## DIRECTIONS
All lines holding the string "hide" should be copied from the data below.

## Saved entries

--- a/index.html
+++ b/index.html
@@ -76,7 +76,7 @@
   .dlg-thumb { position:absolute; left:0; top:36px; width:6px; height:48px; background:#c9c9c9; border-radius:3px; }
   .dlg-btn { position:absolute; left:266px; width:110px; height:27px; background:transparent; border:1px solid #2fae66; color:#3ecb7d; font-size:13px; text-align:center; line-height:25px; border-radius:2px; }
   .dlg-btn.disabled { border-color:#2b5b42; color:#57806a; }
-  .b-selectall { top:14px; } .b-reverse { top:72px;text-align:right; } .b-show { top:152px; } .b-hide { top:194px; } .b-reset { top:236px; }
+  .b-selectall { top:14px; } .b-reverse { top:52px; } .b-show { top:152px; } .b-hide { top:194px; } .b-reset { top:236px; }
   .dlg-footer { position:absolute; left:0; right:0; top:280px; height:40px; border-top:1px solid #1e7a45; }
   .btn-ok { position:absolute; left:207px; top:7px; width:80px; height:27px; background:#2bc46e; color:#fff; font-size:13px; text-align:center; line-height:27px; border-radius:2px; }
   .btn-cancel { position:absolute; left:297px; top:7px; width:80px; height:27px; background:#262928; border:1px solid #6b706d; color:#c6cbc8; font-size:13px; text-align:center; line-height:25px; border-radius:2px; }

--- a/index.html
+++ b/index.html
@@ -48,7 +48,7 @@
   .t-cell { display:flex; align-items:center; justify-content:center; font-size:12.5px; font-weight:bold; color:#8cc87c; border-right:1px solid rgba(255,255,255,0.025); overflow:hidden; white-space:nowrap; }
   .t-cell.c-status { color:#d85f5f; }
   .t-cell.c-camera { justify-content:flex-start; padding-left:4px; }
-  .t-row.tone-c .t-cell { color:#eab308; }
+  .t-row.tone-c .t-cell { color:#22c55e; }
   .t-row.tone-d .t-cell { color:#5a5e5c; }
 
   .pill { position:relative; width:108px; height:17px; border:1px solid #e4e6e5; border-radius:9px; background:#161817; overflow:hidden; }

* * *

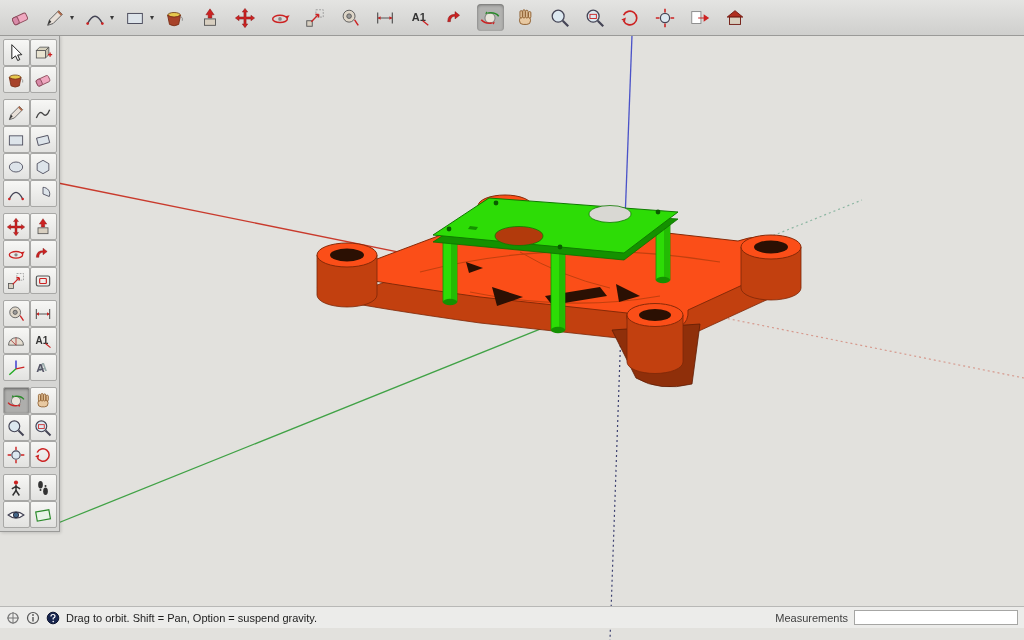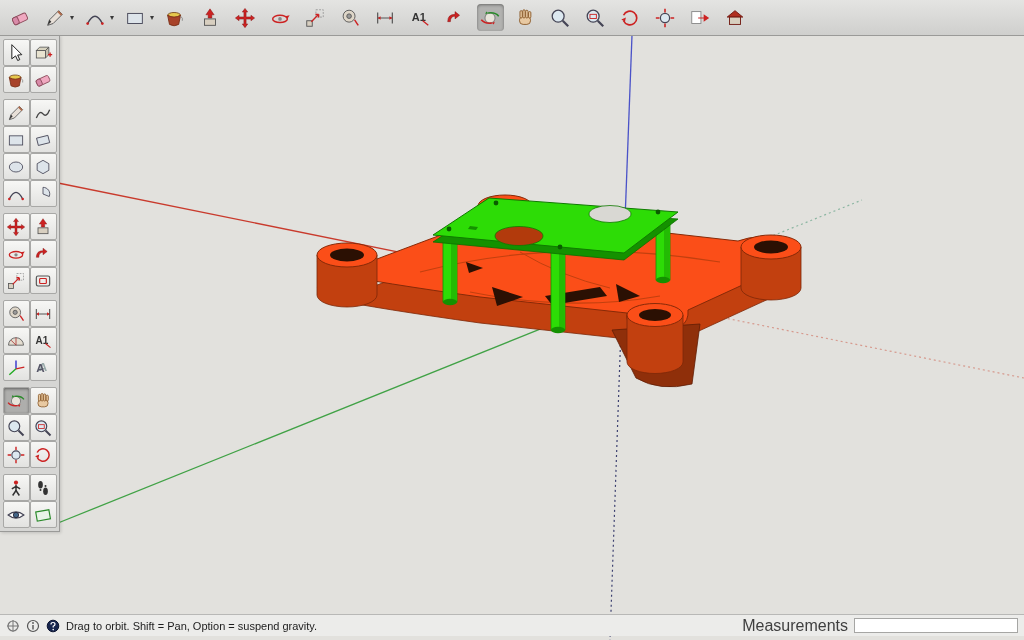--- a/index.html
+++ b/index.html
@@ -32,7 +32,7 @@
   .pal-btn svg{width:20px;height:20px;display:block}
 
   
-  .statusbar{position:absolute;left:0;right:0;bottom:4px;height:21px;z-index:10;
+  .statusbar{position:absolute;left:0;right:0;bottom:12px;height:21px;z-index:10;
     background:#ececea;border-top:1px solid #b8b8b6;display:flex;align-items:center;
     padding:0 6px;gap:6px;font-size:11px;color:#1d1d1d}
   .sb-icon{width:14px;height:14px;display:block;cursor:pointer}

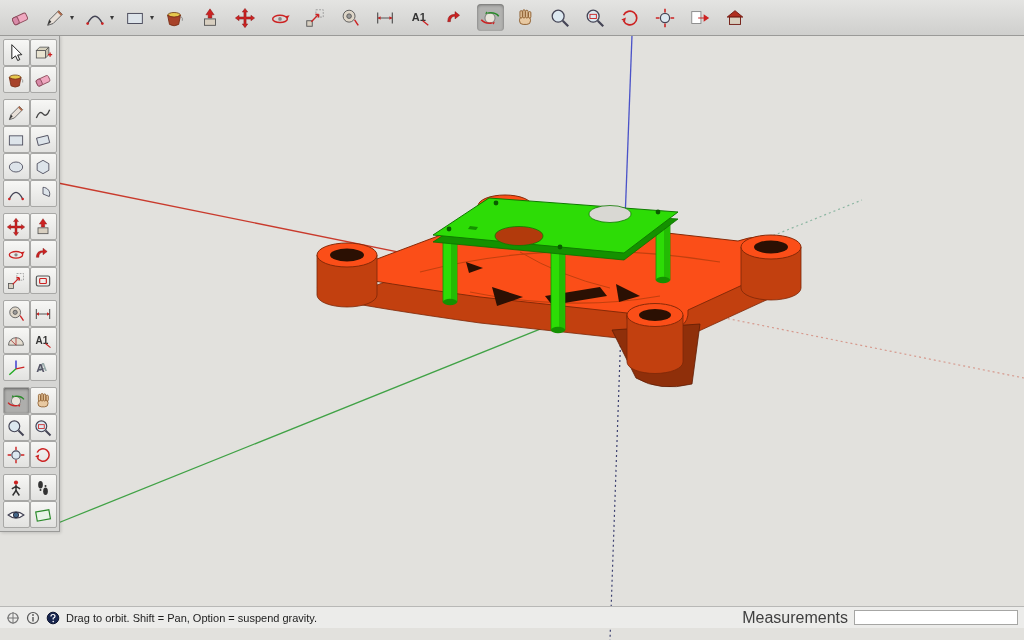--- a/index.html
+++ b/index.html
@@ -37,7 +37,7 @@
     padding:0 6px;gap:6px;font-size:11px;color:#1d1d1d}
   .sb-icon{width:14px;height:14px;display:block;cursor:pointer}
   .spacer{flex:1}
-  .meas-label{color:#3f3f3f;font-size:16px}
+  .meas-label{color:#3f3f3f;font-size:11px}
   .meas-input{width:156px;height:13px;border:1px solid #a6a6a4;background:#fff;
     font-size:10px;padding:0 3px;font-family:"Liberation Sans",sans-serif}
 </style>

## ANSWER SPACE
-  .b-selectall { top:14px; } .b-reverse { top:72px;text-align:right; } .b-show { top:152px; } .b-hide { top:194px; } .b-reset { top:236px; }
+  .b-selectall { top:14px; } .b-reverse { top:52px; } .b-show { top:152px; } .b-hide { top:194px; } .b-reset { top:236px; }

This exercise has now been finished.